Meski pelanggan yang datang tidak menentu tetapi bisa
dipastikan saben hari mulai pukul 08.00-13.00 WIB ada yang datang. Penghasilan
yang diterimanya juga tidak pasti. Slamet hanya mengkalkulasi ongkos servis
mulai Rp.5.000-150.000. biaya itu tergantung kepada jenis kerusakan mulai ganti
baterai, mesin, IC, kalep dan pen.
Penghasilan yang ia dapatkan sudah cukup untuk membiayai
istri dan keempat anaknya. Ia bericerita saat akan menguliahkan
anak pertamanya di salah satu PTN di Semarang. Tetangga dan juga saudaranya kaget.
Tetapi ia yakin rezeki Tuhan melimpah ruah.
“Bok kang-kang anakmu kuliah neng universitas negeri duite
soko ngendi?” ingatnya sembari menceritakannya kepada saya.

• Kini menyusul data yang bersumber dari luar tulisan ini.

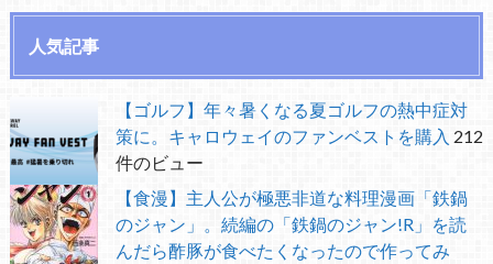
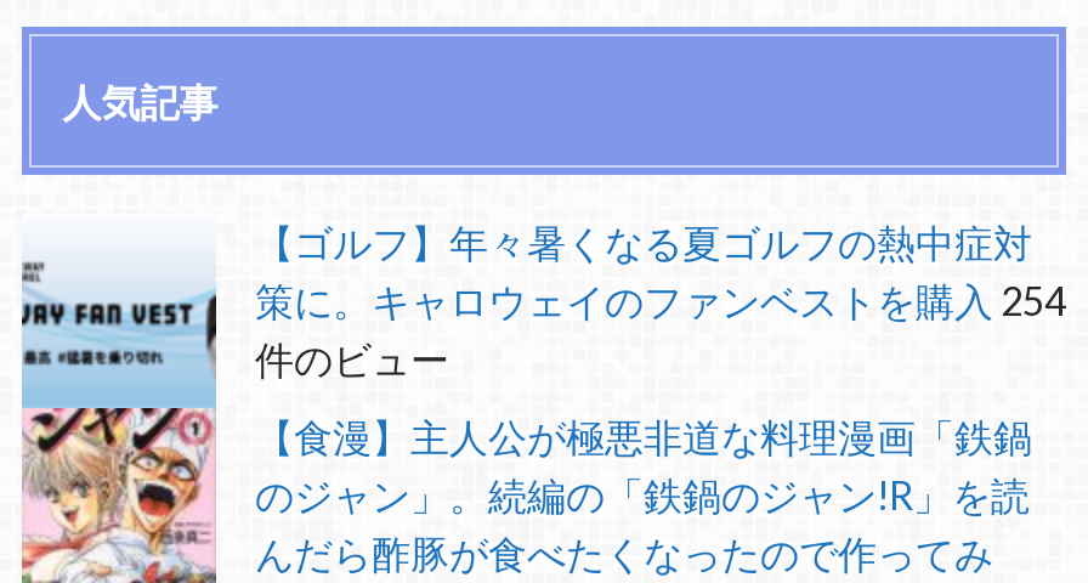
[116,125,483,146] 策に。キャロウェイのファンベストを購入 212 -> [255,277,1066,323] 策に。キャロウェイのファンベストを購入 254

Gunjingan dan cemoohan itu tidak begitu ditanggapi dengan
spaneng. Dengan keyakinan dan kesungguhan dalam bekerja akhirnya anaknya pun
kini sudah wis uda dan telah menjadi
guru. Suami dari Muzaroah (45) ini menyatakan rezeki yang telah dilimpahkan kepadanya
harus disyukuri.
“Rezeki soko pengeran perlu disyukuri mas. Nyatane yo
cukup kanggo kebutuhan keluarga. Pejabat seng korupsi milyaran ae ora pernah
cukup duite. Makane aku syukur marang kabeh paringane gusti Allah, mas,”
imbuhnya. (qim)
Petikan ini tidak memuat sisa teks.